Moreover, since the local oscillator is above the transmitted frequencies of FIG. 2B, the inverted modulating spectra of FIG. 2B are reinverted to their proper orientation (that of FIG. 2A) by the heterodyning process at the converter 40. That is, the former upper frequency point 166.5 mc becomes the lower channel 5 bound 76 mc, while the former lower frequency channel A point of 160.5 mc is reversed to become the upper channel 5 bound at 82 mc. Thus a subscriber can receive the desired program A by simply tuning his conventional receiver to channel 5. He is unable to receive the B program which falls in the mid-band spectrum. It is observed that, at this point in time, substantially all television receivers are of a discreet tuning type and can receive, at least as far as the VHF band is concerned, only the discreet frequency spectrum assigned to commercial channels 2-6 and 7-13.

It has been tacitly assumed in the above discussion that the subscriber permitted to receive the channel A is located in an area where there was no local commercial channel 5. If this is not the case, the A program may simply be reversed and moved to the then vacant channel 6 (either channels 3 and 6 or channels 2 and 5 are not assigned in any area) spectrum by simply employing a local oscillator of 248.5 mc rather than 242.5 mc. As a generalized mathematical proposition, if the higher frequency transmitted restricted signal spectrum and the desired vacant commercial channel have upper and lower frequency bounds of f1 and f2, and f3 and f4, the local oscillator 54 is given a characteristic frequency f5 where f5-f2 = f3 or, otherwise stated, f5-f1 = f4.

In a similar manner, the converter 40 can establish any other class of service for the subscriber station. Thus, for example, if the converter 40 is to permit the subscriber to receive only the program B and not the program A, a local oscillator frequency of 204.5 mc will shift the B (lower frequency) channel to an assumed blank channel 3 spacing while inverting the modulation spectrum such that the B program can be received by simply tuning the conventional following receiver to channel 3. Correspondingly, the A program will then be shifted to a frequency well below that of channel 2 and thus be unrecoverable at the subscriber station. Similarly, if channel 2 were vacant rather than channel 3, a local oscillator frequency of 198.5 mc will be seen to shift the B program to channel 2 while again moving the A program to a frequency spectrum well below that recoverable by a conventional receiver.

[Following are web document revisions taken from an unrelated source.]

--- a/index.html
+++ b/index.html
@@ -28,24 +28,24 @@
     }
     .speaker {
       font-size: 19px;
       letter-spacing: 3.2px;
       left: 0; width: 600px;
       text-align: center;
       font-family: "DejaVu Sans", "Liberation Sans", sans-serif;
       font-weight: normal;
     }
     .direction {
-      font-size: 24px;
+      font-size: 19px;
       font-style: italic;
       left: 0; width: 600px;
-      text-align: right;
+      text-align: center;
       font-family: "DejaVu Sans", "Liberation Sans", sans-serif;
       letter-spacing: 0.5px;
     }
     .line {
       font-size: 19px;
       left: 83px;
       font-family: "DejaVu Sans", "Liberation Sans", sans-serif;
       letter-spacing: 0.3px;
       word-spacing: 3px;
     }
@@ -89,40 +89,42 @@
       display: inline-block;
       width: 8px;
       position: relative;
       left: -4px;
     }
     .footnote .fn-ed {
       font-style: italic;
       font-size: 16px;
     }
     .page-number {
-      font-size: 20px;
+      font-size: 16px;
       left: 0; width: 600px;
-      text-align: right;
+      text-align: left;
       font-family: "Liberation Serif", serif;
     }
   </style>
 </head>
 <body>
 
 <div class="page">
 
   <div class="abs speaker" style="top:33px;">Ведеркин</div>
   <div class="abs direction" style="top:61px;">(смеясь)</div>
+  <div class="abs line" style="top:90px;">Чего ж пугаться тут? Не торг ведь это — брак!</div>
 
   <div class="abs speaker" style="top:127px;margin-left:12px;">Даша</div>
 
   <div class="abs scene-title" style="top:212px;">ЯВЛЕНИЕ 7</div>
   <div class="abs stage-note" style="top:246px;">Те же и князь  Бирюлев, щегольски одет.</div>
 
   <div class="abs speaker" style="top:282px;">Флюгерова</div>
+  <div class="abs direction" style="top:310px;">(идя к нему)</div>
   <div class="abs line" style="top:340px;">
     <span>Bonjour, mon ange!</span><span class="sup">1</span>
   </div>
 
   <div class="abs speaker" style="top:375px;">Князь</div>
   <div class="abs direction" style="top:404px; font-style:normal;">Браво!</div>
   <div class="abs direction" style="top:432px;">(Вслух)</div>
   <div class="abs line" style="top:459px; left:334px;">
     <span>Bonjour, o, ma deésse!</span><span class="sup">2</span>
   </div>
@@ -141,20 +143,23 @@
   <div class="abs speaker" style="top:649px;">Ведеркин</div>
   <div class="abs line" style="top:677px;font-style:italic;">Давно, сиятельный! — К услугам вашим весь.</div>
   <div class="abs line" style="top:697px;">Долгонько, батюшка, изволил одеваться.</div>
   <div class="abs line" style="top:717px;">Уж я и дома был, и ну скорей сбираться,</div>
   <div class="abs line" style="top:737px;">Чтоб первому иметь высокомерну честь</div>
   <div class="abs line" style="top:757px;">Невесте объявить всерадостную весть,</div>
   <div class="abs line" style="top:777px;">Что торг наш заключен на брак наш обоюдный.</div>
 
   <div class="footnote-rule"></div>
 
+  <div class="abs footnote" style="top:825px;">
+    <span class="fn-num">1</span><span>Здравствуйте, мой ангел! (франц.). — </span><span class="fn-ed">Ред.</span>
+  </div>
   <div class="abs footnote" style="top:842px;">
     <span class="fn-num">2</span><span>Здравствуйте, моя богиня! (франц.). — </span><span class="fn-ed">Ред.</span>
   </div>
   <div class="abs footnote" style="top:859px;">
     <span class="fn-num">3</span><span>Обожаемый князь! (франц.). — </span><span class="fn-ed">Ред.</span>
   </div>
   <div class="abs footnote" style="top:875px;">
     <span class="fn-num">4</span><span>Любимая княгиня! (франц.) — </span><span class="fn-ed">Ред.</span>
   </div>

Finally, if the converter is to permit the subscriber to receive either the A or B program, a local oscillator of 220.5 mc will shift the B program to channel 5 and the A program to channel 2 such that each may be selectively received. If channel 3 and channel 6 are vacant rather than channel 2 and channel 5, a local oscillator frequency of 226.5 mc will suffice to make both the A and B programs selectively available. For either channel selection, the A-B program frequency difference is made to correspond with the 22 mc spacing between channels 2-5 or 3-6.

Thus, the above arrangement has been shown to provide restricted supplementary television program signals which accompany commercial programs over a distribution network. Depending upon converter equipment provided a subscriber (or not provided at all), the particular programs to be received by a subscriber may be fully controlled.

The above arrangement is merely descriptive of the principles of the present invention. Numerous modifications and adaptations thereof will be readily apparent to those skilled in the art without departing from the spirit and scope of the present invention. For example, in the above-described arrangement, the particular frequency values may vary, while preserving the relationship between the local oscillator frequency, the frequencies of the private program frequency spectra and the vacant commercial channels. Also, any vacant channels may be employed to effect the requisite restricted signal distribution.